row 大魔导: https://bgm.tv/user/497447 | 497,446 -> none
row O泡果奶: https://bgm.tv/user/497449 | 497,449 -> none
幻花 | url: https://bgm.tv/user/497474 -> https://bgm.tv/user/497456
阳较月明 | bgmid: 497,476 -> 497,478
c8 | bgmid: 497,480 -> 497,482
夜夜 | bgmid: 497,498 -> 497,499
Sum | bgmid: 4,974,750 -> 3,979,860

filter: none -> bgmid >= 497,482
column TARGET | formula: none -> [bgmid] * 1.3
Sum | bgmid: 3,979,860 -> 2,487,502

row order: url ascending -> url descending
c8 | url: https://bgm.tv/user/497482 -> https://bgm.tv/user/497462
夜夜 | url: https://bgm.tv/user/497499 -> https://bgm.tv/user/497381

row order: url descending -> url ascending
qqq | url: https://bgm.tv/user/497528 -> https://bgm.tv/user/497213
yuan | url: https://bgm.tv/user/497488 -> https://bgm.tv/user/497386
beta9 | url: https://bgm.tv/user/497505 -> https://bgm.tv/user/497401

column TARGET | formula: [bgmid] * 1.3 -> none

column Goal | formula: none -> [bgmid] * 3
==*==
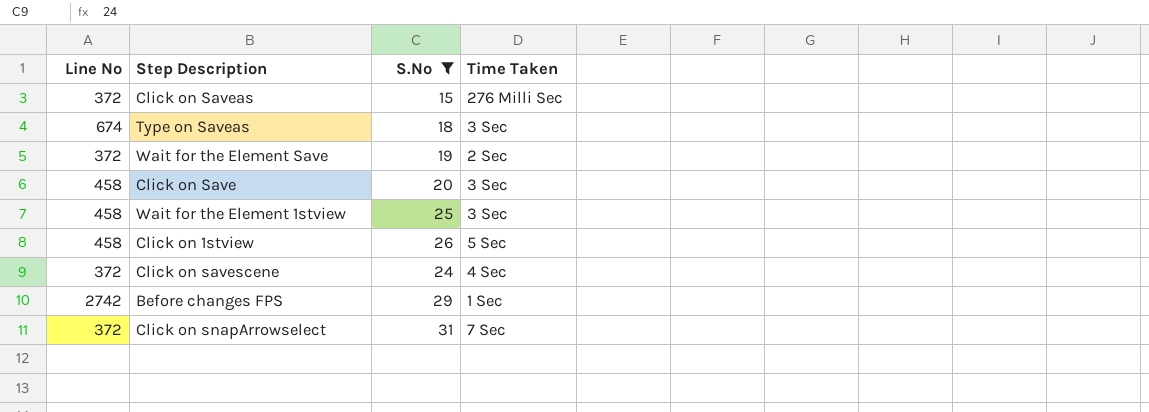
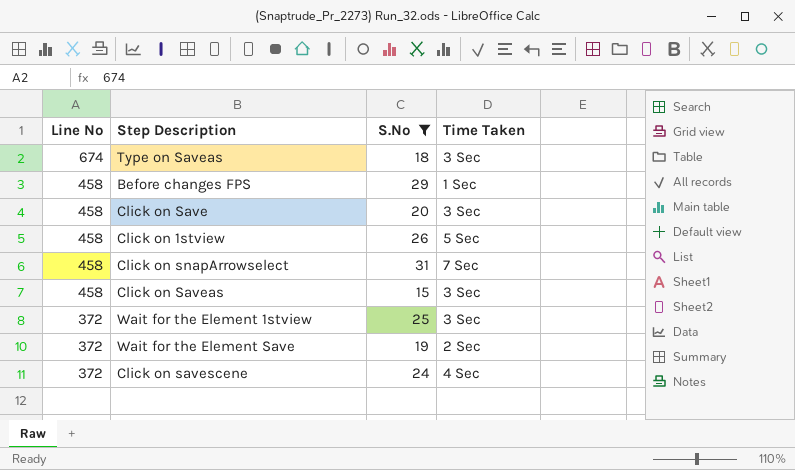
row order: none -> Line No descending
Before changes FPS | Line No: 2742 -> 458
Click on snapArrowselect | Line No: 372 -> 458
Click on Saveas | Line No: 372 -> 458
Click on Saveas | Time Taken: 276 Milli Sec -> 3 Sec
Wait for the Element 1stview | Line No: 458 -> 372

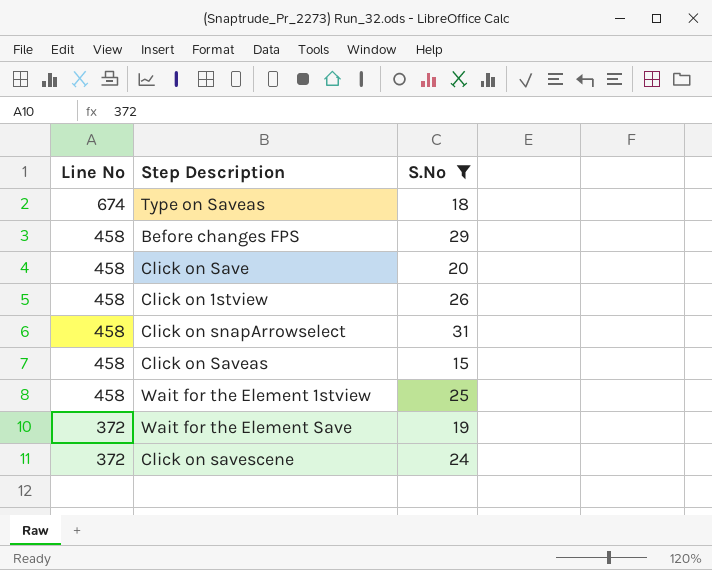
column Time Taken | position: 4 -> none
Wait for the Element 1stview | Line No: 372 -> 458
==*==
_EXERCISE INSTRUCTIONS_.
With the line holding "row 大魔导: https://bgm.tv/user/497447" as the first and the line holding "夜夜 | bgmid: 497,498 -> 497,499" as the last, set down that range of the entries above exactly, and nothing else.

_EXPECTED ANSWER_.
row 大魔导: https://bgm.tv/user/497447 | 497,446 -> none
row O泡果奶: https://bgm.tv/user/497449 | 497,449 -> none
幻花 | url: https://bgm.tv/user/497474 -> https://bgm.tv/user/497456
阳较月明 | bgmid: 497,476 -> 497,478
c8 | bgmid: 497,480 -> 497,482
夜夜 | bgmid: 497,498 -> 497,499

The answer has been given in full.